A. The plot top left shows the processed GABA-edited difference spectrum, the key output of the GannetLoad module. This plot shows the spectrum before frequency and phase correction above in green and the spectrum after frequency and phase correction below in blue. Hopefully the spectrum below should look nicer than the spectrum above. B. The plot top right shows the frequency of the maximum point in the spectrum (usually residual water signal) plotted against time. Time is measured at the resolution of time-resolved data is fed in. The y-axis is free to scale according to the data, so be sure to check the y-range. This information can be interpreted in several ways, but it gives qualitative information on the stability of the experiment, e.g. field drift, subject motion, accuracy of prospective frequency correction etc. Field drift will appear as a non-zero slope in this trace, and movement as a discontinuity in the trace. Some datapoints may be circled in red in this plot. These are datapoints that have been rejected – see more below. C. The plot bottom left presents the Cr signal over the duration of the experiment (same x-axis as B). The y-axis here represents the frequency in ppm of the Cr signal. The spectra at each timepoint are presented as a vertical stripe in the image, color-coded according to signal intensity, so the Cr signal should appear as a ‘hot’ stripe running through the image.
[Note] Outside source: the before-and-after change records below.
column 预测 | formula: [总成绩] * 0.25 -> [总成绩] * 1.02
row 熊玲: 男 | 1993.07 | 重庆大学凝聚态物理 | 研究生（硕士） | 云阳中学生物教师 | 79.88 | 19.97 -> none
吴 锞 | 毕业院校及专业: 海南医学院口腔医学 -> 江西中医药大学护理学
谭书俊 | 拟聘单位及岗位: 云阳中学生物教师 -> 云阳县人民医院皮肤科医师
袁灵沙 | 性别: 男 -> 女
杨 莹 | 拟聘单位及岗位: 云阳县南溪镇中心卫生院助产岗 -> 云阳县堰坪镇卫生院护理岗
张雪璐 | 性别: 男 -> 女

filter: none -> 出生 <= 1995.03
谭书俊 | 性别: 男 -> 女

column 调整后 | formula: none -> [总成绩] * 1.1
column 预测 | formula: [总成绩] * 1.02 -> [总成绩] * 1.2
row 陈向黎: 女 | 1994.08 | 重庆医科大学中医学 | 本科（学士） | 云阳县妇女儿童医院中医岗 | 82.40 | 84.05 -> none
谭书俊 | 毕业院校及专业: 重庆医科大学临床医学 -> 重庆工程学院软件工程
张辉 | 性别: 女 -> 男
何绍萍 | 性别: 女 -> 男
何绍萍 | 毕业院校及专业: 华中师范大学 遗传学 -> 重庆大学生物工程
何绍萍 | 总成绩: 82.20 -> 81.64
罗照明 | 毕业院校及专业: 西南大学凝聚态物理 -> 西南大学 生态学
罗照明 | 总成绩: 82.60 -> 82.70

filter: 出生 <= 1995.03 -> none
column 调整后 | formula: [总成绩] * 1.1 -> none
In the upper half (PRE), the stripe should vary in frequency in a similar fashion to the water plot in B. In the lower half (POST), the result of frequency and phase correction (default is spectral registration SR3) is shown and ideally a more uniform horizontal stripe should appear. In the lower half (POST), some rows will appear as a dark blue stripe (i.e. no Cr peak at all). These rows, corresponding to the red circled points in B, have been rejected because one of the fitting parameters used for frequency correction lie more than three standard deviations from the mean. When an outlier is identified for rejection, rejection is always performed pairwise, i.e. if an OFF scan is rejected, a neighbouring ON scan will also be rejected, so as to balance the number of OFFs and ONs for subtraction.
A. The plot top left shows the modeling of the GABA signal. The GABA-edited spectrum is shown in blue (across a more limited ppm range than in the GannetLoad output). Overlaid in red is the model of best fit (using a simple Gaussian model by default). Below the plot, the residual between these two is shown in black. B. The plot bottom left shows the modeling of the signal against which GABA is quantified. Again data are blue, models are red and residuals below are black. If no water data is provided, the spectrum shown will be the Cr signal from the OFF spectrum. If unsuppressed water data are supplied, then the main spectrum will be the water signal and the Cr signal will be shown in an inset. The water signal is modeled as a mixed Gaussian-Lorentzian. From Gannet 2.0 onwards, Cr and Choline (Cho) are modeled as two Lorentzians (with the same linewidth and a fixed frequency separation). In red both the full model and the Cr component of that model are shown. C. The right-hand panel contains the results of the fitting, including the file name, number of averages, the width of the fitted GABA signal, the integral area of GABA, Cr and water models, the fit error of the models (defined as the standard deviation of the residuals expressed as a percentage of the signal height), the GABA concentration expressed in institutional units relative to water and as an integral ratio relative to Cr, and the code versions of GannetFit and GannetLoad used.
GannetCoRegister takes location and orientation information from the headers of MRI and image data, and generates a binary mask representing the voxel location in the matrix of the image. This is then visualized in three planes.
GannetSegment calls an SPM segmentation of the T1-weighted anatomical image, and reports the tissue fractions of the voxel mask generated by GannetCoRegister. If the segmentation has already been run, the prior output files will be used instead (segmentation is realtively slow).
GannetQuantify is the final step, combining modeled peak areas from GannetFit and voxel tissue fractions from GannetSegment with preset values for GABA and water relaxation and visibility, to deliver concentration values. Currently several values are output, which correct for tissue fractions to differing degrees.